**Material for this exercise:**
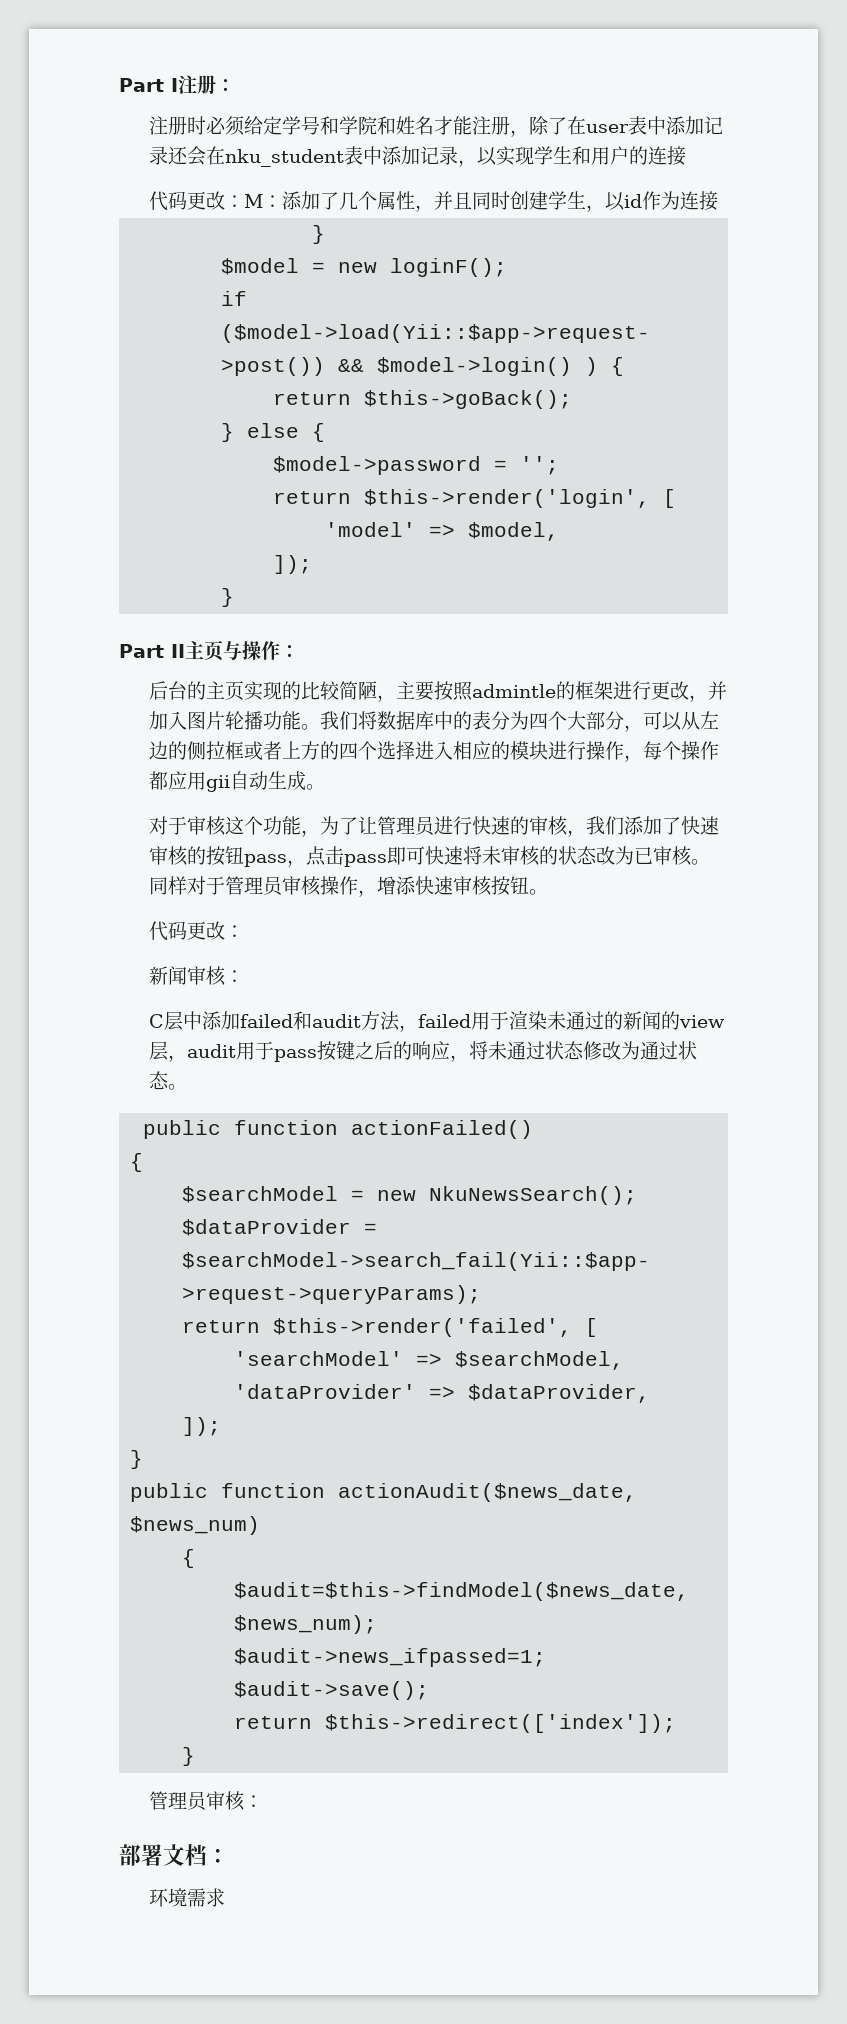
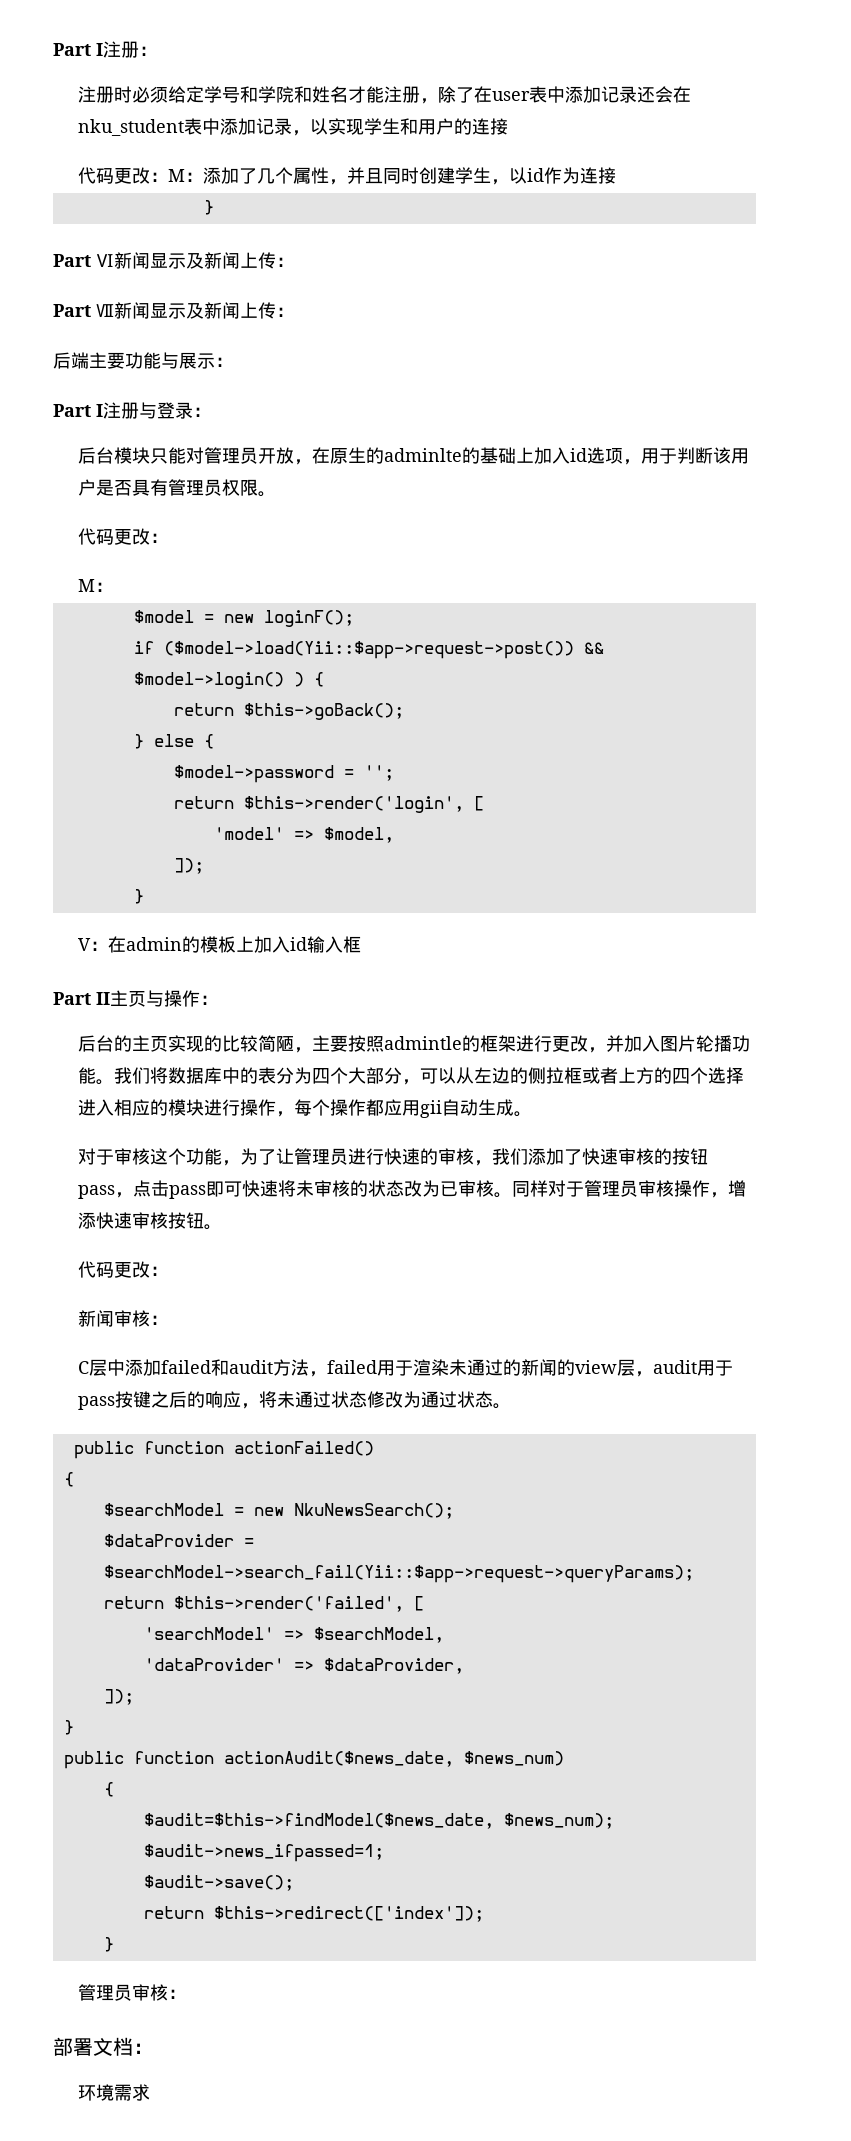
+ Part Ⅵ新闻显示及新闻上传：
+ Part Ⅶ新闻显示及新闻上传：
+ 后端主要功能与展示：
+ Part I注册与登录：
+ 后台模块只能对管理员开放，在原生的adminlte的基础上加入id选项，用于判断该用户是否具有管理员权限。
+ 代码更改：
+ M：
+ V：在admin的模板上加入id输入框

**How to complete this task:** Output the material above word for word. Leave out its images.

**Response to this task:**
+ Part Ⅵ新闻显示及新闻上传：
+ Part Ⅶ新闻显示及新闻上传：
+ 后端主要功能与展示：
+ Part I注册与登录：
+ 后台模块只能对管理员开放，在原生的adminlte的基础上加入id选项，用于判断该用户是否具有管理员权限。
+ 代码更改：
+ M：
+ V：在admin的模板上加入id输入框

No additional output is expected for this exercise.